* **Exercise requirements**
Among the entries below, how many lines contain the string "beanie"? Only the number is wanted.

* **Information shown**
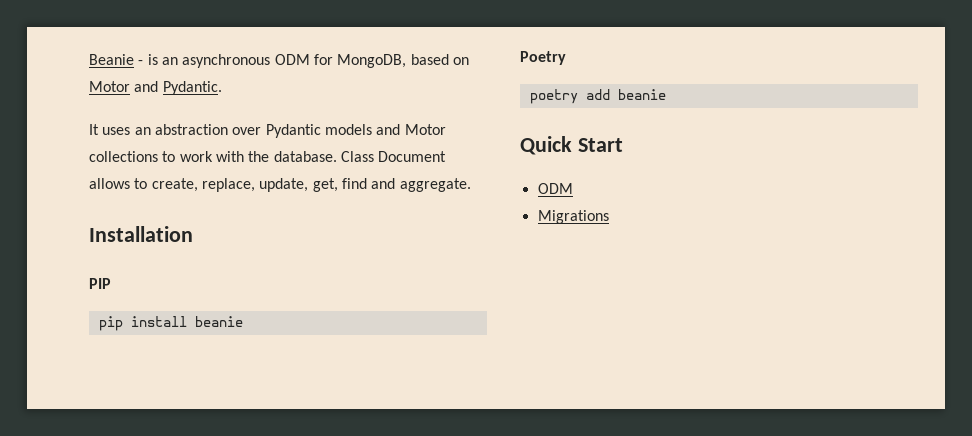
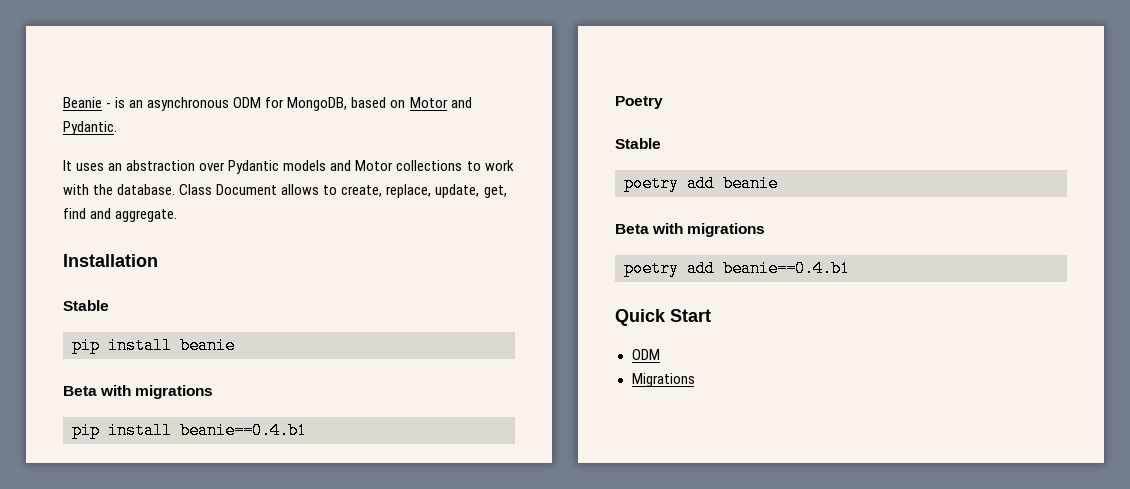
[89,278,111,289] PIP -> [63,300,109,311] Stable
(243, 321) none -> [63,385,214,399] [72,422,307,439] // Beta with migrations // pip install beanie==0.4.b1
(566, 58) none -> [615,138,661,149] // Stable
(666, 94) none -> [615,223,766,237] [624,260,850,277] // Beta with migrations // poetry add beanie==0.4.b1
==
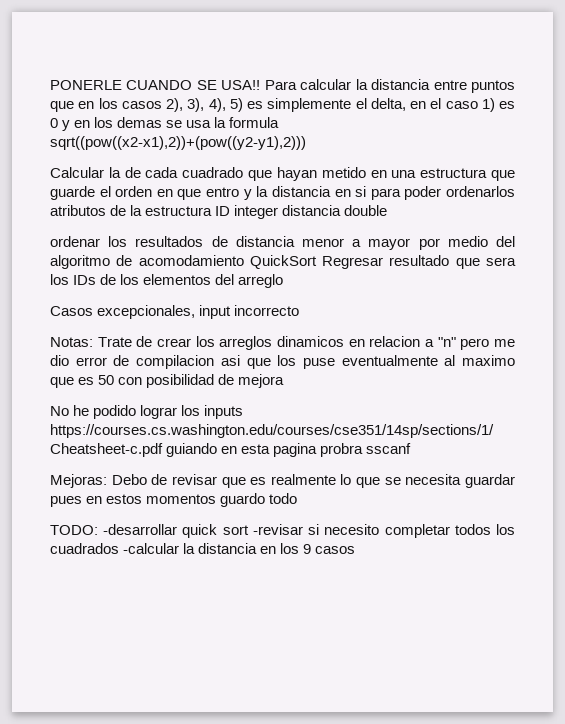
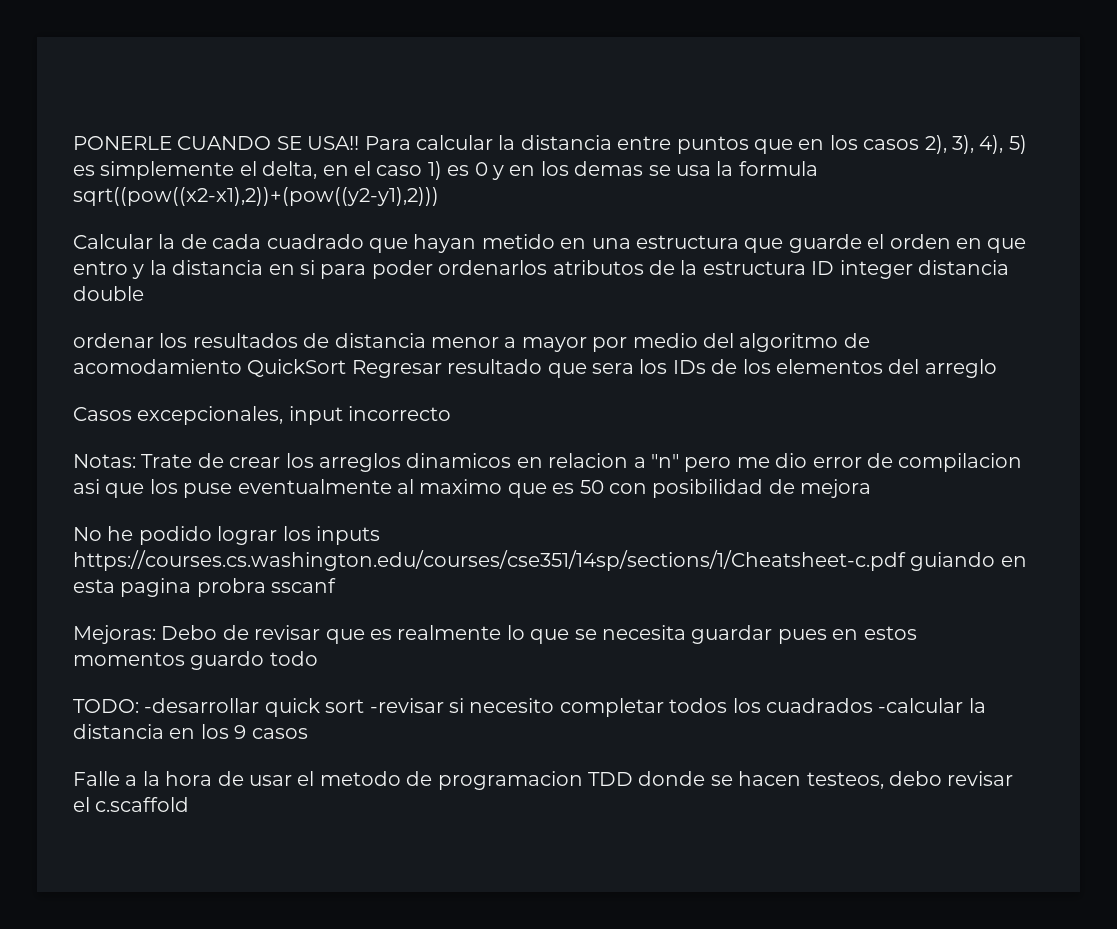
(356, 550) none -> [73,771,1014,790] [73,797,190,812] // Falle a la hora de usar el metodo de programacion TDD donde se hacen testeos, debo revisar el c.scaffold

* **The answer**
2